* [Problem requirements] In the material below, find the line that contains "margin-left: none ->" and the line that contains "font-size: 17px ->", then write out exactly those two lines and everything between them.

* [Input records]
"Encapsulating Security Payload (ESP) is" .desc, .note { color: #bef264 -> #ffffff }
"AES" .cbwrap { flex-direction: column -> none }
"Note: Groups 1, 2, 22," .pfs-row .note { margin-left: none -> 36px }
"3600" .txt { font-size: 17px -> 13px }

---

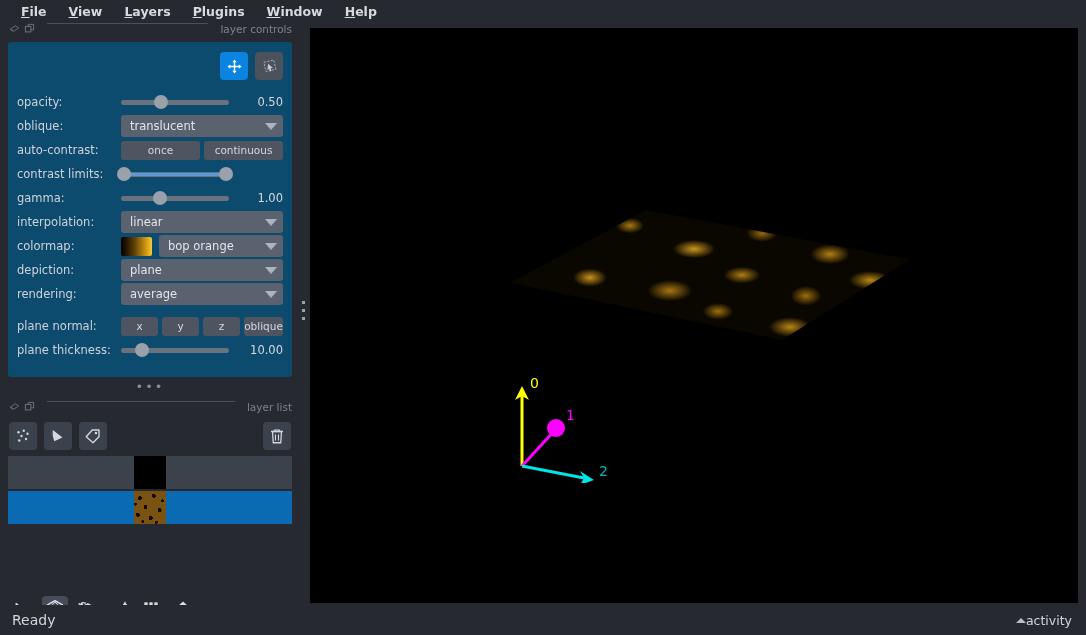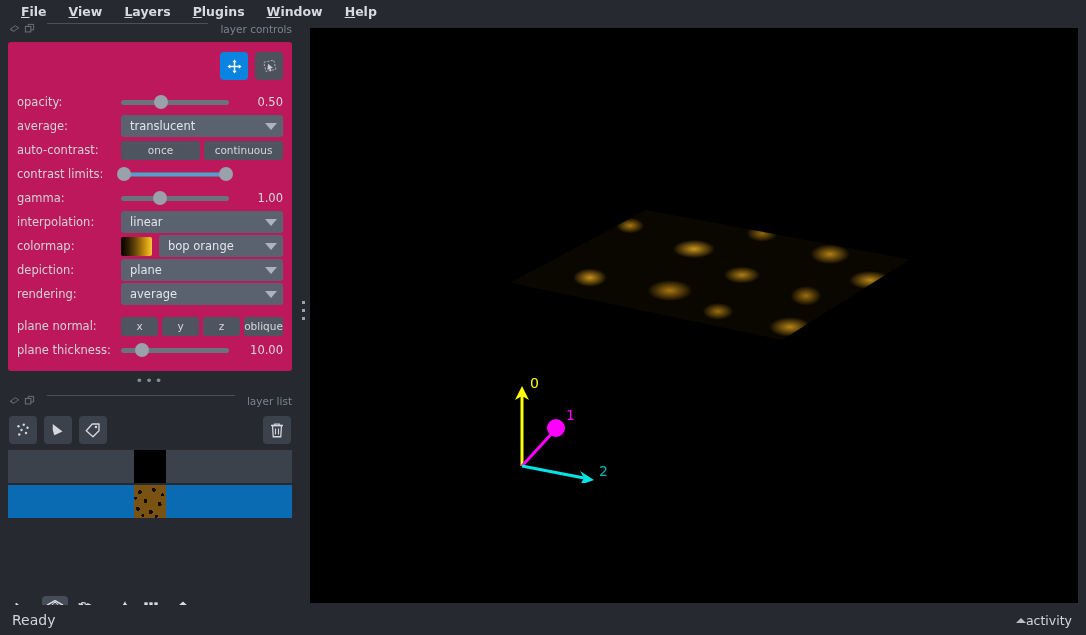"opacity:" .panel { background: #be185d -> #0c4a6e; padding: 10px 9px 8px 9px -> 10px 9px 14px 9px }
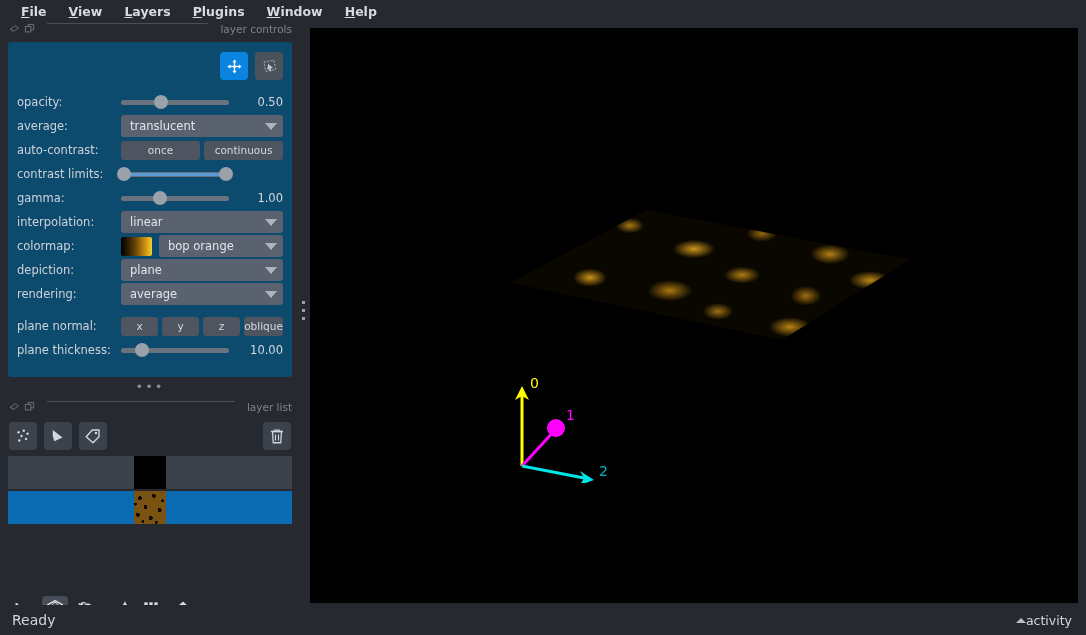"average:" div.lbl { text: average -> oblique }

* [The completed task]
"Note: Groups 1, 2, 22," .pfs-row .note { margin-left: none -> 36px }
"3600" .txt { font-size: 17px -> 13px }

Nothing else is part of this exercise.